Au Body Play, les tarifs sont clairement affichés : 150 francs suisses (160 euros) pour vingt minutes, jusqu’à 400 francs (428 euros) pour une heure complète incluant plusieurs prestations. Les hôtesses, majoritairement françaises, disposent de fiches détaillées en ligne. Nina, 42 ans, venue d’Annecy, revendique son choix et affirme "aimer son boulot".

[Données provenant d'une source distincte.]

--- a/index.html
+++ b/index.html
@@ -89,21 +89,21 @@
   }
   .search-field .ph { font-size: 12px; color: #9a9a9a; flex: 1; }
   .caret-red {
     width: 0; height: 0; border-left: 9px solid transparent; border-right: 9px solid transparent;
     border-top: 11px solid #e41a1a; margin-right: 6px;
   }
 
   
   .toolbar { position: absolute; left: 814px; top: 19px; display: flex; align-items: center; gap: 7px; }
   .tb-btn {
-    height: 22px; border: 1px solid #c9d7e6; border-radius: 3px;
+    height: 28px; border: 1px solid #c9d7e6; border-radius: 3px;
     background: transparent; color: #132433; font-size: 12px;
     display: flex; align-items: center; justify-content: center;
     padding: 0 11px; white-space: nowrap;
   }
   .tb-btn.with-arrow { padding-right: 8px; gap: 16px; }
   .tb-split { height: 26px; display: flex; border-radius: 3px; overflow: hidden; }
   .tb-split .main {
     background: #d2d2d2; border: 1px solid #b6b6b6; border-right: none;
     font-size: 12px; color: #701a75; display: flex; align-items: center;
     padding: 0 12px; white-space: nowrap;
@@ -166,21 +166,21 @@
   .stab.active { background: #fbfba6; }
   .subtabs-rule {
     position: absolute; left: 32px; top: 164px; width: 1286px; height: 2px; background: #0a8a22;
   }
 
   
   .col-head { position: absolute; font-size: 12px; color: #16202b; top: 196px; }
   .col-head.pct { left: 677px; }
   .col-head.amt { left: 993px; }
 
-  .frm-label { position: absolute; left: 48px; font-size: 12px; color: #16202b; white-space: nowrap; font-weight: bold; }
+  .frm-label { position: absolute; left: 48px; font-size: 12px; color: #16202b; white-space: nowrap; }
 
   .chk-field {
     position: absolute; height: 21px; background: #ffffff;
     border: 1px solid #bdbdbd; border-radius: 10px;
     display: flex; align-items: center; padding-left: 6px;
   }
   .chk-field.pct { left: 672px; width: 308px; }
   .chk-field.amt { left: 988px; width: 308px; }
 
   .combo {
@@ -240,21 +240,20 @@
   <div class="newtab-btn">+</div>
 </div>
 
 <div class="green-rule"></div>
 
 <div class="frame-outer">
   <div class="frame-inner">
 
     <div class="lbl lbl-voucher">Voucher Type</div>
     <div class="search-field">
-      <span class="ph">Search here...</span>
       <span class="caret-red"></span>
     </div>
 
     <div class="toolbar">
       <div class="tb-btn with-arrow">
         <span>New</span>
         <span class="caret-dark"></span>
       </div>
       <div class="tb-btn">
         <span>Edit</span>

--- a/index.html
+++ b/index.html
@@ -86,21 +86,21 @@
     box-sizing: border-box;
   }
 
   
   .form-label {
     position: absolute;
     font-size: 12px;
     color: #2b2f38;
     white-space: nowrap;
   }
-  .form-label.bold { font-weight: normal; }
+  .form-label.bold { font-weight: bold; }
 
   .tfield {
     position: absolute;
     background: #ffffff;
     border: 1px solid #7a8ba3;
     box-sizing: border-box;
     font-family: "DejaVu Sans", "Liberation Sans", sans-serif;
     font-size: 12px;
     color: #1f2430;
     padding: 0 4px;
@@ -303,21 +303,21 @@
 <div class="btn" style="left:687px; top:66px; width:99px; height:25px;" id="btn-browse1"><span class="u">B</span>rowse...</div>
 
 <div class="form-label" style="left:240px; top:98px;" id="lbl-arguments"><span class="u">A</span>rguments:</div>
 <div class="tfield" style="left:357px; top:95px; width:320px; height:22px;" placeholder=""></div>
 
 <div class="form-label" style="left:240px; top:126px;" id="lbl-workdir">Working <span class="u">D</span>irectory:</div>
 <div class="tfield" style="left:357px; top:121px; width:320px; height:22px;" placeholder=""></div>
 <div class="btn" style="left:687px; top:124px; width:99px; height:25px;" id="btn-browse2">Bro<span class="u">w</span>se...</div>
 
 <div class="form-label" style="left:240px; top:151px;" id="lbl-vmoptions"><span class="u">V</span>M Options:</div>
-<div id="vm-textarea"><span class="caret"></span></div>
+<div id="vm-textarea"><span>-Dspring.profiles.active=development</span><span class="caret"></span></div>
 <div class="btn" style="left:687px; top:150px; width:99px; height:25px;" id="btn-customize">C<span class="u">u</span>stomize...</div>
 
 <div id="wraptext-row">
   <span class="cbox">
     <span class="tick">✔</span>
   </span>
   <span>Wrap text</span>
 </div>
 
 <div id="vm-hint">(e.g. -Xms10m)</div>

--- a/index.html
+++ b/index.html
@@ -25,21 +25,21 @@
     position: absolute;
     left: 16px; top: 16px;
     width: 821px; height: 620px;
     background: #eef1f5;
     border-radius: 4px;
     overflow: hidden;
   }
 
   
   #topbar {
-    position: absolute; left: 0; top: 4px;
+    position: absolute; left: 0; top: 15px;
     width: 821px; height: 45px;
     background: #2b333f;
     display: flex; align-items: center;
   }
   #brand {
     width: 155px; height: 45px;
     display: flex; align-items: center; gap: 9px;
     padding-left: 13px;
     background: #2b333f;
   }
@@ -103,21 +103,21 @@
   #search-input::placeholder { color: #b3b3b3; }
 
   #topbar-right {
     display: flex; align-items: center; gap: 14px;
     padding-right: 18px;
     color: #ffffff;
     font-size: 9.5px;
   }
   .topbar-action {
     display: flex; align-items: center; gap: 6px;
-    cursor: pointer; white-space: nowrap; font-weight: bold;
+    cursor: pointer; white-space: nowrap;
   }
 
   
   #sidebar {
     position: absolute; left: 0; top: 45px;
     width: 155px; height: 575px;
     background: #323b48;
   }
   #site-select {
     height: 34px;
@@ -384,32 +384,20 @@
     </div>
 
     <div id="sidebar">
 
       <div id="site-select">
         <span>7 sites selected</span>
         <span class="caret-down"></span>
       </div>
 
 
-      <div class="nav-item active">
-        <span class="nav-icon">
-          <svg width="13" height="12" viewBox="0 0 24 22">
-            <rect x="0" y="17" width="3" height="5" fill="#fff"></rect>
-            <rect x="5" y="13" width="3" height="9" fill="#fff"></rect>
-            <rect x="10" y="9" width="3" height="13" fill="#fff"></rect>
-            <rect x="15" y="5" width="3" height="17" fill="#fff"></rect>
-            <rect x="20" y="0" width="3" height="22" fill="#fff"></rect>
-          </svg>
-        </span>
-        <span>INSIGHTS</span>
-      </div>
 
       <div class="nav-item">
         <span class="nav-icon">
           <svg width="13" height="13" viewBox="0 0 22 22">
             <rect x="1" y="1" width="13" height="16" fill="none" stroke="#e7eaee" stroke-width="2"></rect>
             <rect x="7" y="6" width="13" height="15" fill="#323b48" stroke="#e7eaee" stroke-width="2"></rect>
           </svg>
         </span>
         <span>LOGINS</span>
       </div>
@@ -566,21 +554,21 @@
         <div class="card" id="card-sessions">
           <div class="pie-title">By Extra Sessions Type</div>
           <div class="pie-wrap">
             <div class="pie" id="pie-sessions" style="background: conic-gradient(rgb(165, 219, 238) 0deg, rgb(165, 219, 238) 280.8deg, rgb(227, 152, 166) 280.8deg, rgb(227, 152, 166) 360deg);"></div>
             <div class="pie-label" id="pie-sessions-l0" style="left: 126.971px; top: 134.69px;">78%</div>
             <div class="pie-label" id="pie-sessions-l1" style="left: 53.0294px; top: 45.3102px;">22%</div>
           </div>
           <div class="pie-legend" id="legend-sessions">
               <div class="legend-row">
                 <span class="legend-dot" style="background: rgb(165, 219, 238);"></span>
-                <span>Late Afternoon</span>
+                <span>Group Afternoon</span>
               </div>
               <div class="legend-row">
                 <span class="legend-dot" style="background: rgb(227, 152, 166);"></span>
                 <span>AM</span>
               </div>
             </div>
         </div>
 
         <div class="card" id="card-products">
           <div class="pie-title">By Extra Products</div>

En contrepartie, le salon prélève 35 % sur chaque prestation. "Mais ça peut grimper à 40 voire 50 %", alerte Pénélope Giacardy. Un système qui peut créer une dépendance économique. Certaines préfèrent louer une chambre, parfois à des tarifs exorbitants, pour conserver l’intégralité de leurs revenus.

Encadrer pour mieux protéger

Pour limiter ces dérives, l’association Aspasie a créé la fondation Philénis et racheté plusieurs immeubles à Genève afin de proposer des lieux sûrs, à loyers modérés. Le Barillon, entièrement dédié à la prostitution légale, offre sécurité, logements décents et bouton d’urgence dans chaque chambre.

"Rien qu’en pratiquant des loyers raisonnables, on parvient à se dégager un petit bénéfice", explique Pénélope Giacardy. Nina, elle, affirme gagner entre 7 000 et 12 000 euros par mois. Un revenu confortable, qui nourrit le débat sans pour autant gommer la complexité des parcours individuels.

Si le "modèle suisse "intrigue en France, son importation semble peu probable. "Une question de mentalités", tranche Nina. En Suisse pourtant, la prostitution ne suscite guère de polémique. "Dans les réunions de quartier, ce n’est jamais un problème", conclut Pénélope Giacardy.